Using ARM as an example (since it makes use of the hardware loop guard intrinsic), compiling as llc -mtriple=thumbv8.1m.main-none-none-eabi -mattr=+lob,+mve.fp int_loop.ll -o int_loop.asm we get int_loop.asm and short_loop.asm respectively.


The int_loop.ll example compiles to a hardware loop with ARM's WLS instruction, while short_loop.ll does not and includes a loop guard. With this patch the short_loop.ll example also compiles to a WLS loop since the loop guard intrinsic is used.

Diff Detail

Event Timeline

sherwin-dc created this revision.Sep 10 2021, 2:03 PM
sherwin-dc requested review of this revision.Sep 10 2021, 2:03 PM
Herald added a project: Restricted Project. · View Herald TranscriptSep 10 2021, 2:03 PM
dmgreen added a comment.EditedSep 11 2021, 11:37 AM

The int_loop.ll example compiles to a hardware loop with ARM's WLS instruction, while short_loop.ll does not and includes a loop guard. With this patch the short_loop.ll example also compiles to a WLS loop since the loop guard intrinsic is used.

Sounds good, Can you add a test then?

samparker added inline comments.Sep 13 2021, 12:19 AM
llvm/lib/CodeGen/HardwareLoops.cpp
369

Can we use SCEV isLoopEntryGuardedByCond instead of doing the pattern matching? It feels like we should be able to replace IsCompareZero with it which would remove the need to do an explicit zext check.

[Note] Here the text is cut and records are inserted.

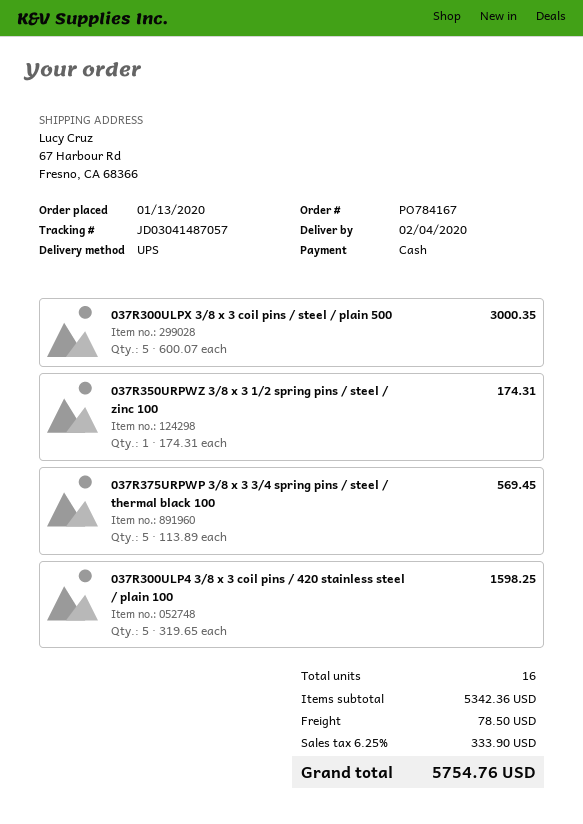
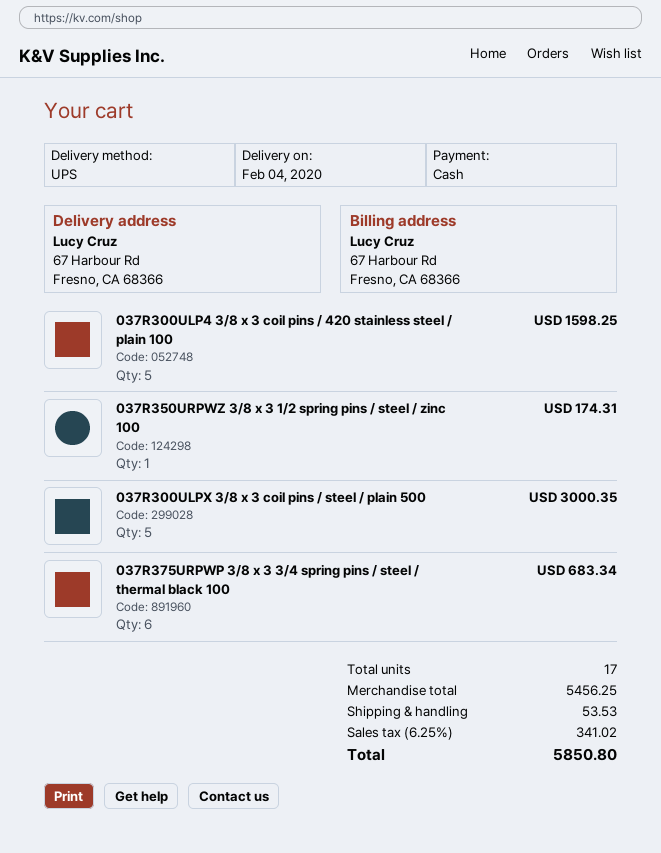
037R375URPWP 3/8 x 3 3/4 spring pins / steel / thermal black 100: 5 for 569.45 -> 6 for 683.34
total quantity: 16 -> 17
subtotal: 5342.36 -> 5456.25
shipping: 78.50 -> 53.53
tax: 6.25% = 333.90 -> 6.25% = 341.02
total: 5754.76 -> 5850.80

sherwin-dc added inline comments.Sep 13 2021, 8:09 AM
llvm/lib/CodeGen/HardwareLoops.cpp
369

It seems that isLoopEntryGuardedByCond is already used just before this (see below comment). This was added at the same time as IsCompareZero in D63809, so I'm not sure if IsCompareZero was needed in some way to explicitly check the instructions.

395–396

isLoopEntryGuardedByCond used here

  • Add loop guard test
samparker added inline comments.Sep 14 2021, 12:55 AM
llvm/lib/CodeGen/HardwareLoops.cpp
369

Ah, yes... those unfortunate cases where pattern matching is more useful than SCEV.

@dmgreen would this test case suffice or should I add a ARM test that compiles to a WLS loop?

Yeah thanks. The test looks good. @samparker - are you happy with this?

samparker accepted this revision.Sep 15 2021, 9:02 AM

are you happy with this?

Yep!
Thanks @sherwin-dc

This revision is now accepted and ready to land.Sep 15 2021, 9:02 AM

Thanks for reviewing. I dont have commit access, so I'll need help with landing the change.

This revision was automatically updated to reflect the committed changes.